Еще он жил на длиннющем пляже в Камарге, где рдеют на закате фламинго и люди ходят голые, как в раю. Потом он снова перебрался в Прованс и жил возле Байона на душистом плоскогорье среди полей лаванды и белых камней. Жил там в брошенной пастушьей хижине — «бержери», сложенной с гениальной простотой и умением из тех же белесых провансальских камней.

Здесь, в этой блаженной жаре на голых камнях, посетило его однажды мучительное воспоминание о русской весне — о ее бродящем хмеле и запахе, о бесконечно долгом набухании и таянье снега, об аромате весенней прели и бесстыдном обнажении из-под снега давно потерянных, брошенных и забытых предметов (старой куклы, рваных подштанников, дохлой собаки и презерватива). О робком солнце, незрелом, как школьница, о холодной еще белизне берез, о первой капели и перезвоне птиц, о нежном и тоже похожем на капель, остром весеннем ощущении возраста, когда все хвори — в тело, и седина — в бороду, и бес — в ребро.

Однажды он увидел на указателе название, что-то ему напомнившее, порылся в длинном списке адресов и увидел это самое названье Ле-Мезон, и вспомнил, как получил этот адрес в дороге от какой-то лихой интеллектуалки («Мы с мужем будем очень рады…»).

Его вдруг потянуло на люди. Он добрался туда ночью фэр-дю-стопом, услышав крики и музыку, постучал, отворил дверь и увидел танцующих полуголых или почти голых людей. Узнав его (хотя и не без труда), дама представила его своему старому мужу, который тянулся, изо всех сил тянулся за богемной кодлой, собранной молодой женой-интеллектуалкой. Дама сказала, что Русинов очень «вписался» в их компанию, а он уже выпил молока и приглядывался теперь к молодым и старым гостям, пораженный их исступленным стремлением быть «на уровне», быть богемой, быть людьми без условностей. Из этого он заключил вскоре, что все они мирные добропорядочные буржуа, ощущающие неудобство от своей буржуазности. Самым голым, изнеженным и развязным в компании был юный «профессор», а точнее говоря, учитель французского языка из местной средней школы. Все веселились так бурно и говорили так много, что Русинов ушел спать под утро, твердо решив, что это посещение достойно увенчало светскую карьеру всей его жизни.

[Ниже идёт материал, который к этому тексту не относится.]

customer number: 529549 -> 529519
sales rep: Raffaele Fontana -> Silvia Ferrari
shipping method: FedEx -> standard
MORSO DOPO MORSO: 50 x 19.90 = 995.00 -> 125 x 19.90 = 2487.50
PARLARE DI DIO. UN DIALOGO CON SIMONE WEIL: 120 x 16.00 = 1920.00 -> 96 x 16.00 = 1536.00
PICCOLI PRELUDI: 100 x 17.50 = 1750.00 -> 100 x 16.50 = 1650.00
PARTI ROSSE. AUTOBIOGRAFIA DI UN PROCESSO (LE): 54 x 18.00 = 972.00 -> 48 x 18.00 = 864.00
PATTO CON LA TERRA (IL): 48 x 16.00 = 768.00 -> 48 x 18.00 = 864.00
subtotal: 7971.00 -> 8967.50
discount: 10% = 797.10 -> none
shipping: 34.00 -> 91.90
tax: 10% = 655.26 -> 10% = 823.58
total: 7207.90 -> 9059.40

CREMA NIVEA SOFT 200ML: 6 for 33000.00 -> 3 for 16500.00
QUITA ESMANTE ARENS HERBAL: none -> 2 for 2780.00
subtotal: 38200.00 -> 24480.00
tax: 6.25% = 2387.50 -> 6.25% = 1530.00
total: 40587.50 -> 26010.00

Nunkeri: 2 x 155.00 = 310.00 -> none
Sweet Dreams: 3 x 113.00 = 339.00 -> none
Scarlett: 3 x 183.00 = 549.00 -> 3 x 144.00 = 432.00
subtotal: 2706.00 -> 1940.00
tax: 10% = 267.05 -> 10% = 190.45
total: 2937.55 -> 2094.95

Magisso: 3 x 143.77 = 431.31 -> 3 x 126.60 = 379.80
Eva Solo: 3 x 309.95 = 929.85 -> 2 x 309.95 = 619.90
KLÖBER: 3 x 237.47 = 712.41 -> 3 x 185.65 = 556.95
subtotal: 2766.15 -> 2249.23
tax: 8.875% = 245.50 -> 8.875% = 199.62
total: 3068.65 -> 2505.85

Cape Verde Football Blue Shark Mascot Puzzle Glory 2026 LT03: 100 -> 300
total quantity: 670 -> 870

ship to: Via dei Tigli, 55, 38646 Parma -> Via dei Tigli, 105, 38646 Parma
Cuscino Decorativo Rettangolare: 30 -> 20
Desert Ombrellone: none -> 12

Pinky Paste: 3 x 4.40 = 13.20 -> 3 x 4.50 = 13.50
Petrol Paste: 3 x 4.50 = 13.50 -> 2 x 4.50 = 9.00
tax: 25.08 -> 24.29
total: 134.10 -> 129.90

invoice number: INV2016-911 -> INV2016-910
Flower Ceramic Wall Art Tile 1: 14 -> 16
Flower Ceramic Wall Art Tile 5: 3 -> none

Однажды человек, подвозивший его в Провансе, пригласил Русинова ночевать у него на вилле, а утром, узнав, что Русинов был у себя на родине какой-то там писатель-засратель, предложил ему издавать вместе газету. Он был готов выделить Русинову второй этаж своей виллы для жилья и даже оклад жалованья, потому что у него были деньги, время и какие-то амбиции, однако Русинов отказался, а потом, уже где-то за Экс-ан-Провансом, вспомнив вдруг об этом предложении, ощутил необычайную легкость и стал напевать, на свою собственную мелодию, однако на чужие стихи:

О как счастливы мы, свободные от жадности, Среди прочих, снедаемых жадностью, Так живем мы, свободные от нее…
* * *

Разнообразие и сладостная красота французских гор приносили ему неизменную радость, пейзажи менялись — от Перигора к Гаскони, от Пиренеев к Провансу… Он обнаружил с удивлением, что жажда общения иссякает в нем. Ему виделся какой-то незнакомый еще собеседник, но по самой удивительной понятливости этого таинственного собеседника, по его удачным репликам Русинов иногда угадывал в нем самого обыкновенного двойника, другого Русинова, того самого разгульного шута, который надругался недавно над кроткой дочерью Израиля, который все время подавал свои охальные реплики, и зачастую весьма некстати…

Туристический сезон еще но вовсе угас, и небо время от времени все же посылало ему собеседников — то школьников, то студентов, то дикарей-туристов из недальних стран старой Европы, то бодрых детей Нового Света…

В жестокую пору мистраля Русинов стал подумывать о новых маршрутах миграции. В запасе у него были еще Италия, путешествие ко Гробу Господню, а может, также и к Каабе, странствие по Северной Африке и Сицилии…

В сентябре, напившись воздуха лавандовых пустошей Прованса, он повернул на юго-восток, к Лазурному берегу и сладостной французской Ривьере.